The IRS argues that this is unfair to those who are unaware of the law or who can’t afford high-priced attorneys to draft partnership agreements for them. And anyone with an estate of $2 million or less (married) can, if their will is appropriately structured, pay no federal gift or estate taxes. The FLIP is a real tax benefit only if your estate is more than $2 million. If you have that kind of money, you can afford to pay for competent estate planning.

Lower tax brackets and asset protection

The IRS does have one legitimate concern. In some cases, taxpayers have tried to take outrageous discounts of as much as 90%. Unfortunately, some people try to cheat; that’s why we have audits.

Since the children as limited partners own 99% of the partnership, 99% of the income will be taxed to them. This also has concerned the IRS. Traditionally, the parents will be in a higher income tax bracket than their children. If the parents are in the 40% bracket and the kids are in the 28% bracket, we have reduced the tax bite by 12 percentage points. If the $2 million in assets generate a return of only 5%, that’s $100,000 in income, $99,000 of which is taxed to the kids at their lower bracket.

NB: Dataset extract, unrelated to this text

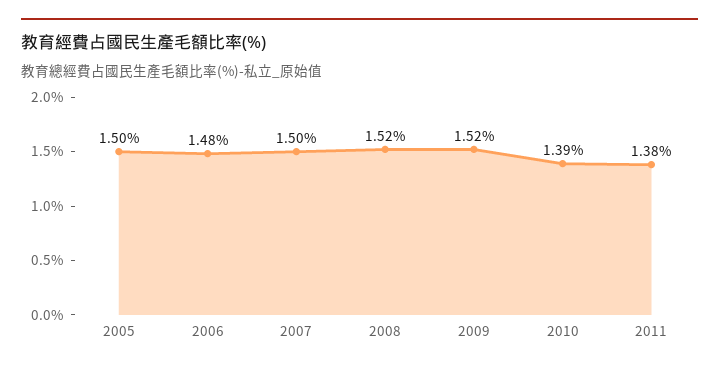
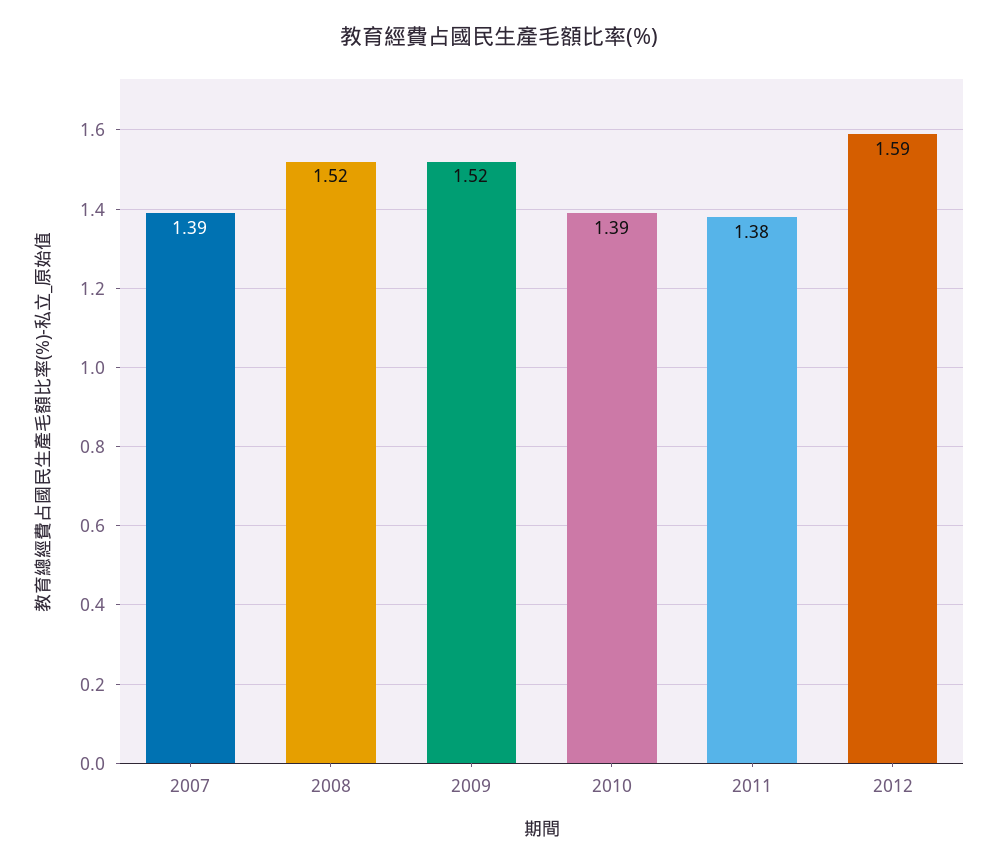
2005: 1.5 -> none
2006: 1.48 -> none
2007: 1.5 -> 1.39
2012: none -> 1.59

The FLIP also provides asset protection. Before the transfer, 100% of the parents' assets were subject to their creditors, now only 1% is exposed. But what if the kids were sued? Well, against a limited partner, a creditor can only get a judgment called a "charging order." This places the creditor in the same shoes of the limited partner. So if the partnership earns $100,000 and the limited partner owns 99%, the creditor is going to be taxed on $99,000. But as general partners, the parents decide whether to distribute any cash to the limited partners. So the creditors could then end up getting taxed on $99,000 in income every year, even though the general partners aren't giving them a single penny. This is a great motivator for creditors to settle.

Family limited partnerships are legitimate wealth-preservation and asset-protection structures. Just because they are costing the government tax money doesn’t make them bad. Remember, it’s your money, not theirs.